Prinzipien und Phasen der Nachbehandlung

Da die Mehrzahl der Knorpeloperation biologisch-regenerative Verfahren darstellen, orientiert sich die phasenweise Rehabilitation in erster Linie an der Regenerationszeit des Knorpelgewebes. Da insbesondere Scherkräfte fatal sind für den unreifen Knorpel, müssen diese vor allem in den ersten Phasen so gut wie möglich vermieden bzw. minimiert werden. Neben der Gewebebiologie müssen individuelle, patientenspezifische Faktoren (wie Alter, Geschlecht, Trainingszustand etc.) ebenso berücksichtigt werden, wie die Defektlokalisation und der generelle Zustand des operierten Gelenks. Auch wenn die Geweberegnerationszeit die Basis der Rehabilitation darstellt, traten in den letzten Jahren zeitbasierte Reha-Schemata zunehmend zugunsten von Kriterien-basierten Schemata in den Hintergrund. Aus unserer Sicht sollten bei einer optimalen Rehabilitation beide Aspekte berücksichtigt werden, sodass beides im Folgenden Erwähnung findet.

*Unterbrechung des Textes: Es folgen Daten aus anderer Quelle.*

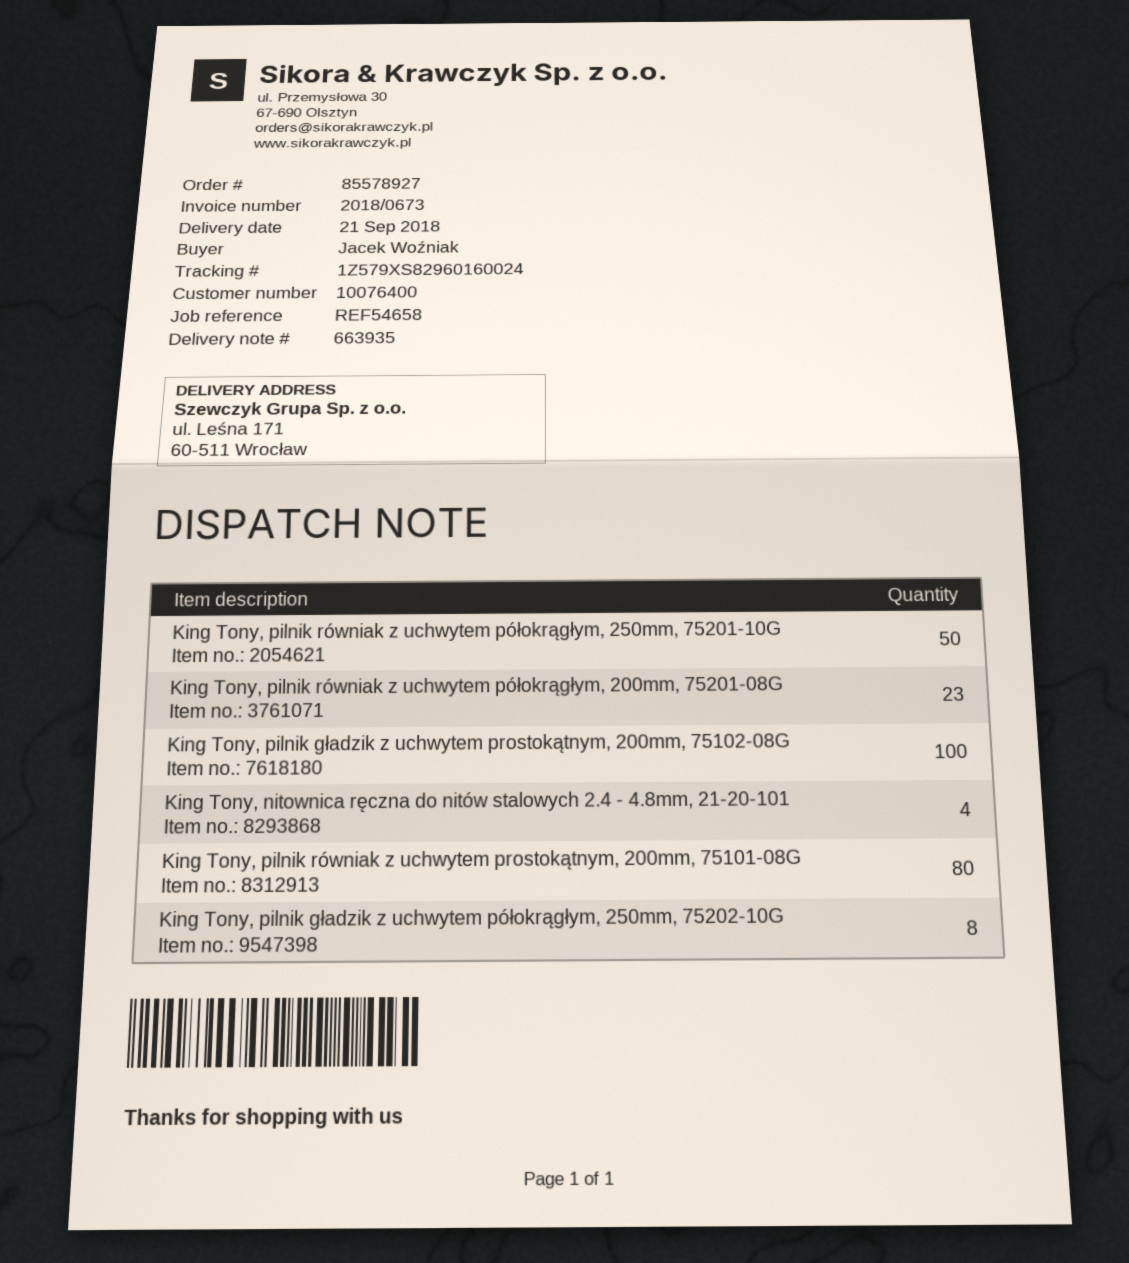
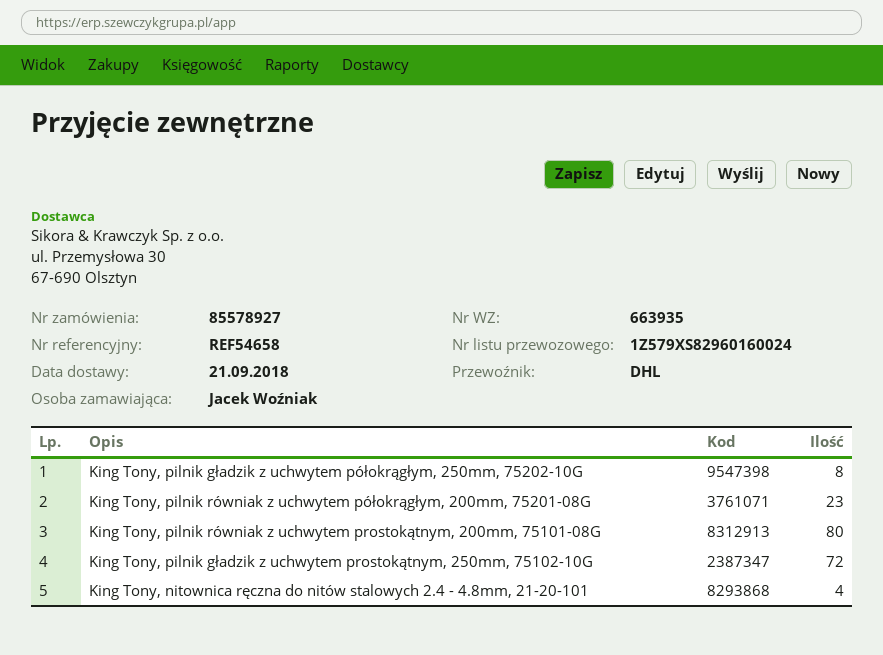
King Tony, pilnik równiak z uchwytem półokrągłym, 250mm, 75201-10G: 50 -> none
King Tony, pilnik gładzik z uchwytem prostokątnym, 200mm, 75102-08G: 100 -> none
King Tony, pilnik gładzik z uchwytem prostokątnym, 250mm, 75102-10G: none -> 72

In der ersten Phase, der sogenannten Proliferationsphase (Woche 1 bis ca. Woche 4) ist die Protektion des Implantats zur Vermeidung einer frühen Delamination besonders wichtig. Darüber hinaus gilt es, die Nutrition der Knorpelzellen optimal zu unterstützen und die Gelenkhomöostase wiederherzustellen. Die Hauptkomponenten, die in dieser Phase berücksichtigt werden müssen, sind die lokale Wundheilung, die Reduktion postoperativer Schmerzen, die Resorption des Gelenkergusses und die Vermeidung von Adhäsionen und Patellahypomobilität. Verschiedene Studien zeigten, dass Schwellung und Schmerzen eine Inhibierung des Quadrizeps sowie eine Einschränkung der Beweglichkeit, insbesondere der Extension, zur Folge haben [12]. Daher sollten kontinuierliche Kühlgeräte direkt postoperativ zum Einsatz kommen, um die Aufschwellung und Inflammation des Gelenks zu minimieren. Die Wundheilung und Wiederherstellung der Gelenkhomöostase wird unterstützt durch manuelle Lymphdrainage, Kompressionstherapie und manuelle Patellamobilisation. Die Verwendung einer Motorbewegungsschiene (CPM) über mindestens 4, idealerweise 6–8 Stunden täglich, wird ab dem ersten postoperativen Tag für 4–8 Wochen empfohlen [13, 14]. In einer systematischen Übersichtsarbeit stellten Rogan et al. dar [13], dass die Studien, die CPM nach Knorpelregenerativen Eingriffen untersuchen, zwar eine niedrige Studienqualität aufweisen, mehrheitlich aber eine signifikante Verbesserung der objektiven Outcomevariablen (Defektgrösse und Knorpelqualität) ergaben. Außerdem beurteilen über 90 % der 437 mit CPM behandelten Patienten die CPM-Therapie und das subjektive Outcome positiv.